Wir wollen es mal nicht übertreiben; schließlich ändert Herr Doherty seinen Namen ja nicht in „The artist formerly known as Pete“ oder gar in „Pete Diddy“. Vielmehr möchte der junge Mann, der aus den britischen Schlagzeilen kaum wegzudenken ist, bei vollem Namen gerufen werden: Gestatten: Peter Doherty.
Der Anlass ist auch denkbar günstig und somit folgerichtig gewählt. Schließlich veröffentlicht Peter “Pete” Doherty sein erstes Soloalbum, das in gewisser Weise hochgradig ambivalent ist: Auf der einen Seite zeigt der gute Pete, dass er vielleicht doch noch erwachsen, d.h. vernünftig wird, auf der anderen Seite geht er zurück zu seinen Wurzeln.

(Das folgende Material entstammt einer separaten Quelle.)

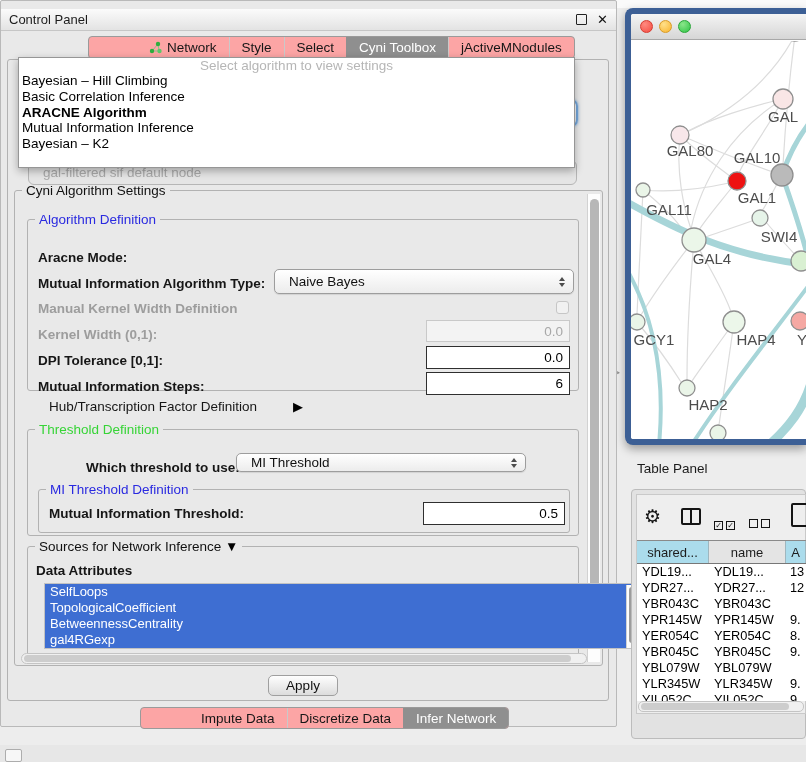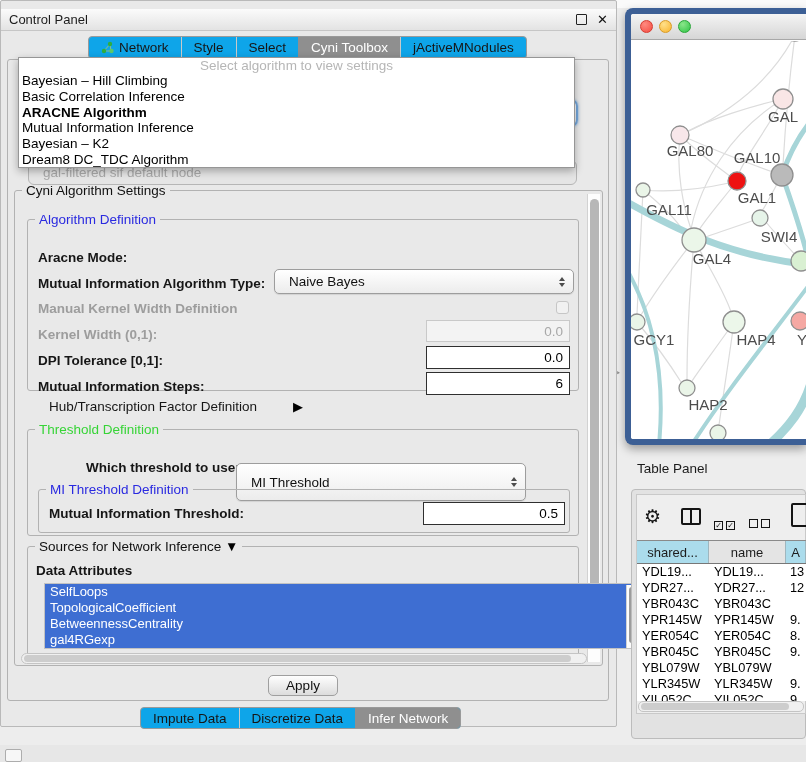"Network" .tabstrip { background: #0ea5e9 -> #fca5a5; padding-left: none -> 48px }
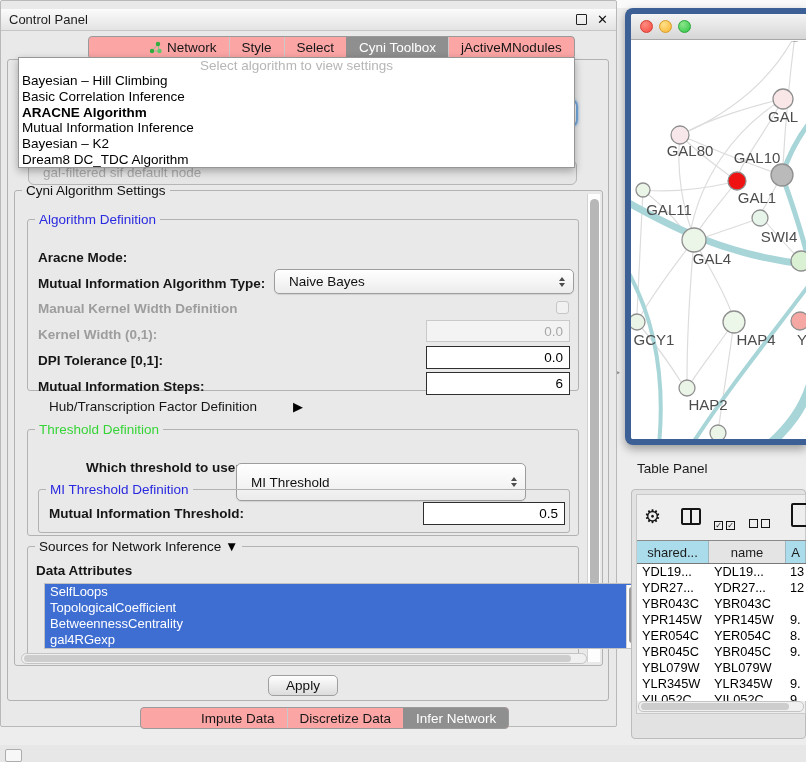"Dream8 DC_TDC Algorithm" div.popup-item { html: <div>Dream8 DC_TDC Algorithm</div> -> none }
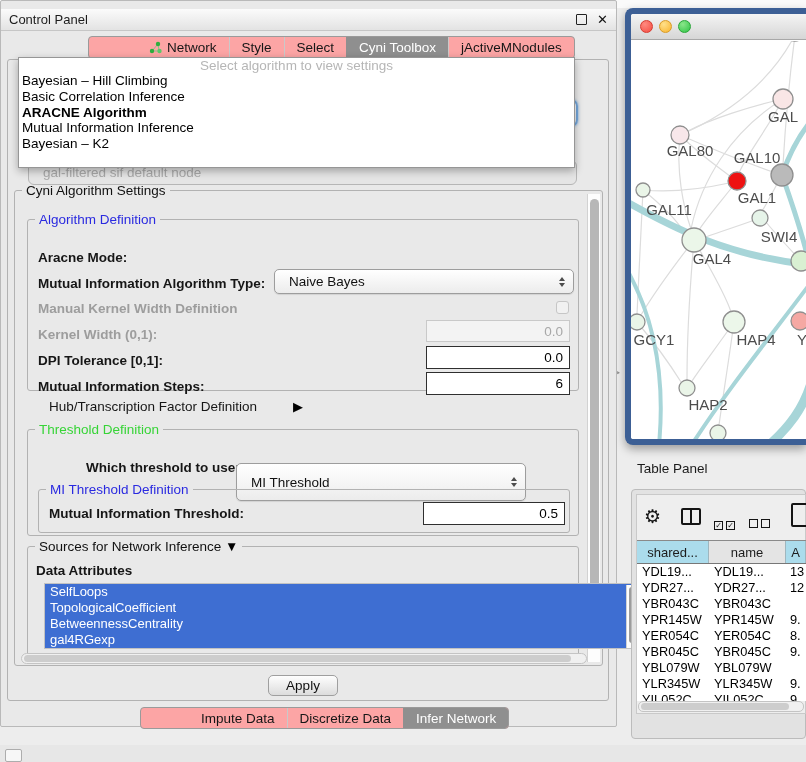"MI Threshold" div.abs { height: 38px -> 19px; top: 33px -> 23px }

Grace/Wastelands von Pete Doherty: in erster Linie eine poetisches Singer-Songwriter-Album
Denn auf Grace/Wastelands geht es betont um den Song, und somit auch und gerade um die Poesie, die in dieser Musik und nicht zuletzt in Pete Doherty steckt. Geradezu brillant, wie der Musiker und Poet mit sich selbst ins Gericht geht; hier taumelt er zwischen Verfall, Gnade und der Anmut eines Königs.
Zu den Höhepunkten auf diesem intimen Album Grace/Wastelands zählt sicherlich der „Broken Love Song“, aber auch „New Love Grows on Trees“. Und auch Albion, das Paradies des ersten Albums der Babyshambles scheint wieder eine Rolle zu spielen: Immerhin besingt Peter Doherty in „Arcadie“ die Schlichtheit einer paradiesischen Welt. Und da schließt sich der Kreis: Grace/Wastelands ist ein weiteres Zeugnis, das zeigt, wie sehr sich der gute Pete in andere Welten wünscht. Da, wo es die Musik und seine Poesie nicht vermochten, mussten Drogen herhalten. Ob ihm die Musik nun endlich Ventil genug sein wird?